To reakcja na ogłoszoną w poniedziałek decyzję Komisji Europejskiej, która wstępnie przyjęła zobowiązania Gazpromu odpowiadające na zarzuty w sprawie nadużywania pozycji monopolisty na rynku gazu w Europie Środkowej i Wschodniej. Choć Komisja stwierdziła, że rosyjskie przedsiębiorstwo łamało unijne prawo, to nie zdecydowała się na nałożenie na nie kar finansowych.
Rozczarowani tym są zajmujący się sprawami energetycznymi europosłowie z wszystkich liczących się frakcji w Parlamencie Europejskim. W liście, który w ich imieniu wystosował do unijnej komisarz ds. konkurencji Margrethe Vestager szef komisji przemysłu, badań naukowych i energii Jerzy Buzek (PO) zwrócono też uwagę na brak rekompensat dla poszkodowanych praktykami Gazpromu.
"Ustalenia z dochodzenia pokazują, że łamanie unijnych reguł rynkowych przez należącego do Kremla monopolistę są ciągłe i poważne. Gazprom nadużył swojej dominującej pozycji w ośmiu krajach członkowskich, aby ograniczać konkurencję, nakładać wyższe ceny oraz zapewniać sobie kontrolę nad infrastrukturą. Przez lata zarówno klienci przemysłowi, jak i gospodarstwa domowe ponosili nadmierne opłaty" - czytamy w liście, którego kopię otrzymała PAP.
W 2015 roku Komisja formalnie zarzuciła rosyjskiemu koncernowi, że łamie unijne zasady konkurencji, realizując strategię zmierzającą do podziału rynku gazu w krajach członkowskich z Europy Środkowej i Wschodniej. Chodziło np. o ograniczanie odbiorcom możliwości reeksportu gazu. W ocenie KE rosyjski koncern utrudnia konkurencję na rynku gazu w ośmiu państwach: Polsce, Bułgarii, Czechach, Estonii, Węgrzech, Litwie, Łotwie i Słowacji.

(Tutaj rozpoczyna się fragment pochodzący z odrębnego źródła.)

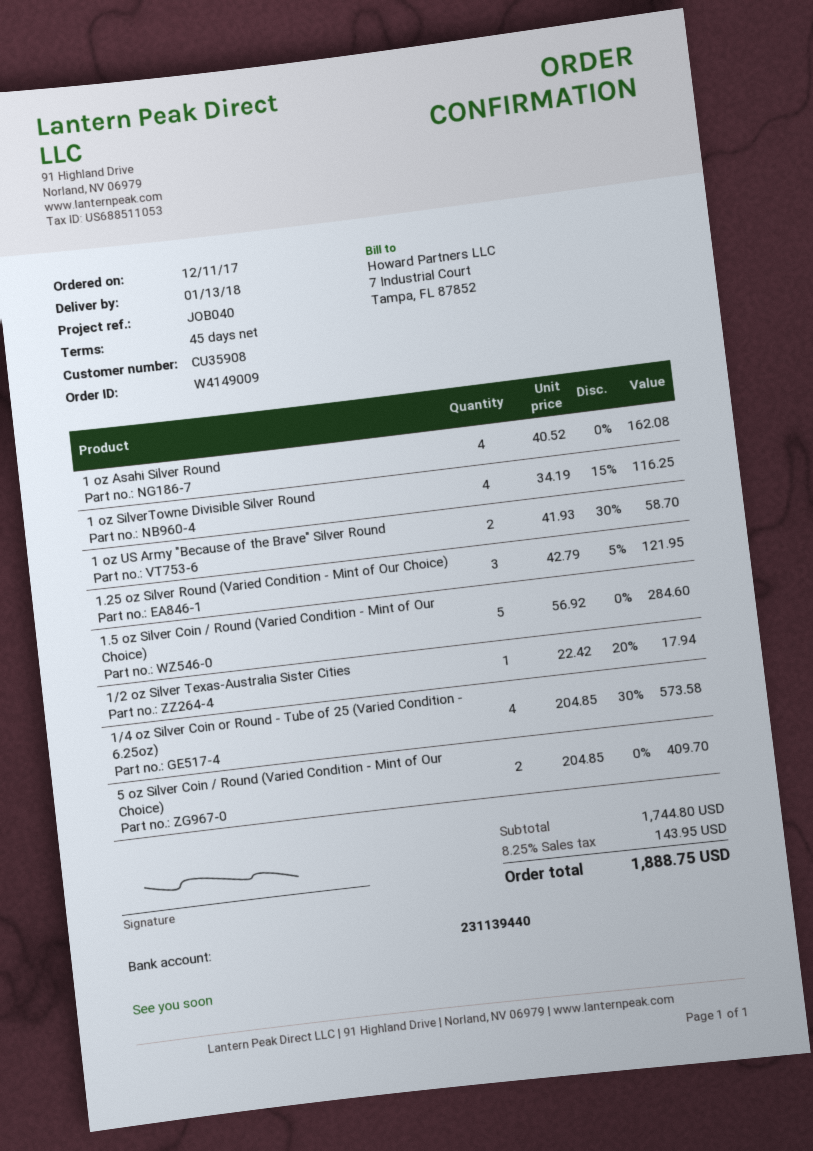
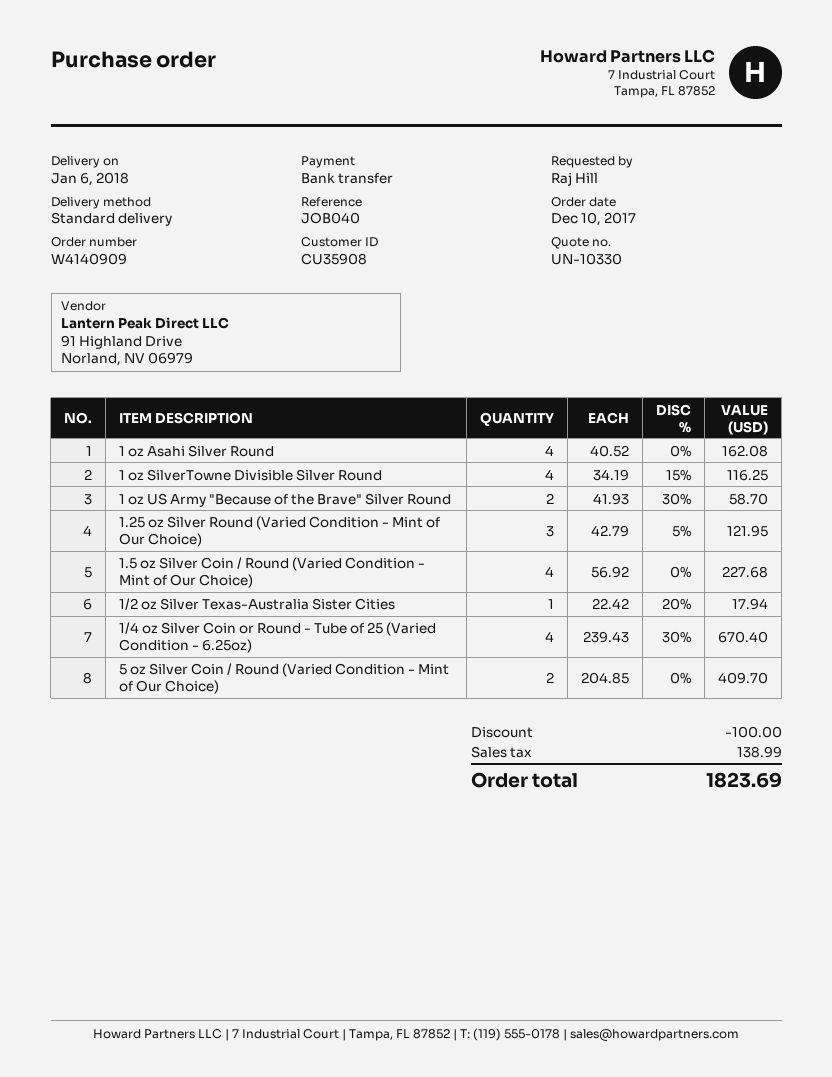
order number: W4149009 -> W4140909
order date: 2017-12-11 -> 2017-12-10
delivery date: 2018-01-13 -> 2018-01-06
1.5 oz Silver Coin / Round (Varied Condition - Mint of Our Choice): 5 x 56.92 = 284.60 -> 4 x 56.92 = 227.68
1/4 oz Silver Coin or Round - Tube of 25 (Varied Condition - 6.25oz): 4 x 204.85 - 30% = 573.58 -> 4 x 239.43 - 30% = 670.40
discount: none -> 100.00
tax: 143.95 -> 138.99
total: 1888.75 -> 1823.69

W przypadku Polski i innych państw naszego regionu oznaczało to wymierne straty finansowe, bo cena gazu dla naszego kraju jest indeksowana do cen ropy. W czasie gdy ceny ropy utrzymywały się na bardzo wysokim poziomie, odbiorcy rosyjskiego gazu w naszym kraju płacili za błękitne paliwo jedne z najwyższych stawek w Europie.